▶ **PROBLEM**
Print the whole listing, keeping every line exactly as given.
- - -
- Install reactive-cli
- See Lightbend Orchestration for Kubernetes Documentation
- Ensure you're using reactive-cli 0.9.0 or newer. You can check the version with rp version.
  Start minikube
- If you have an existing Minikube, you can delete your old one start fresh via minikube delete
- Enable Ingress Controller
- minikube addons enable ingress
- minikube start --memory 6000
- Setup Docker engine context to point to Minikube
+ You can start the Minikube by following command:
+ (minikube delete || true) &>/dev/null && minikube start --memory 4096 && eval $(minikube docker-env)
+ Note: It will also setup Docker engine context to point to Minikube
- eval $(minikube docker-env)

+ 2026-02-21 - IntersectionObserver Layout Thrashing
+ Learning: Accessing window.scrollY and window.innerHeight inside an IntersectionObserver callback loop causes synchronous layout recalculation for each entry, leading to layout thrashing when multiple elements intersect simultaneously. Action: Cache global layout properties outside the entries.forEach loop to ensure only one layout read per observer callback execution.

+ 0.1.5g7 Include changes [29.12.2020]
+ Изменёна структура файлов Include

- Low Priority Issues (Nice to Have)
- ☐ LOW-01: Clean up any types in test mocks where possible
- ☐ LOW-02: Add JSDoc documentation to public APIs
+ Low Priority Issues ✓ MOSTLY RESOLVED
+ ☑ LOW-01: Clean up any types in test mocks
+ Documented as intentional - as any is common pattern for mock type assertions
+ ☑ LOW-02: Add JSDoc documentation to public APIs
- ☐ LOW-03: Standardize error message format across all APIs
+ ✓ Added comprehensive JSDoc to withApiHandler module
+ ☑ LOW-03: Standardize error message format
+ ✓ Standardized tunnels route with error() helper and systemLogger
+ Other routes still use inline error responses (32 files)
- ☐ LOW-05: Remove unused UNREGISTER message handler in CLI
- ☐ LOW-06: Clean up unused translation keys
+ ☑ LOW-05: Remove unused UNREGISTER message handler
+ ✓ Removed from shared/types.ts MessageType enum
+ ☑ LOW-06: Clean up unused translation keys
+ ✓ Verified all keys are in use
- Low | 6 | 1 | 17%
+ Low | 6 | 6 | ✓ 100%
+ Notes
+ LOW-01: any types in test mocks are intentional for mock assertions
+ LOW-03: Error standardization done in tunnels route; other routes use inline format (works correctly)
- - -
▶ **SOLUTION TO THIS PROBLEM**
- Install reactive-cli
- See Lightbend Orchestration for Kubernetes Documentation
- Ensure you're using reactive-cli 0.9.0 or newer. You can check the version with rp version.
  Start minikube
- If you have an existing Minikube, you can delete your old one start fresh via minikube delete
- Enable Ingress Controller
- minikube addons enable ingress
- minikube start --memory 6000
- Setup Docker engine context to point to Minikube
+ You can start the Minikube by following command:
+ (minikube delete || true) &>/dev/null && minikube start --memory 4096 && eval $(minikube docker-env)
+ Note: It will also setup Docker engine context to point to Minikube
- eval $(minikube docker-env)

+ 2026-02-21 - IntersectionObserver Layout Thrashing
+ Learning: Accessing window.scrollY and window.innerHeight inside an IntersectionObserver callback loop causes synchronous layout recalculation for each entry, leading to layout thrashing when multiple elements intersect simultaneously. Action: Cache global layout properties outside the entries.forEach loop to ensure only one layout read per observer callback execution.

+ 0.1.5g7 Include changes [29.12.2020]
+ Изменёна структура файлов Include

- Low Priority Issues (Nice to Have)
- ☐ LOW-01: Clean up any types in test mocks where possible
- ☐ LOW-02: Add JSDoc documentation to public APIs
+ Low Priority Issues ✓ MOSTLY RESOLVED
+ ☑ LOW-01: Clean up any types in test mocks
+ Documented as intentional - as any is common pattern for mock type assertions
+ ☑ LOW-02: Add JSDoc documentation to public APIs
- ☐ LOW-03: Standardize error message format across all APIs
+ ✓ Added comprehensive JSDoc to withApiHandler module
+ ☑ LOW-03: Standardize error message format
+ ✓ Standardized tunnels route with error() helper and systemLogger
+ Other routes still use inline error responses (32 files)
- ☐ LOW-05: Remove unused UNREGISTER message handler in CLI
- ☐ LOW-06: Clean up unused translation keys
+ ☑ LOW-05: Remove unused UNREGISTER message handler
+ ✓ Removed from shared/types.ts MessageType enum
+ ☑ LOW-06: Clean up unused translation keys
+ ✓ Verified all keys are in use
- Low | 6 | 1 | 17%
+ Low | 6 | 6 | ✓ 100%
+ Notes
+ LOW-01: any types in test mocks are intentional for mock assertions
+ LOW-03: Error standardization done in tunnels route; other routes use inline format (works correctly)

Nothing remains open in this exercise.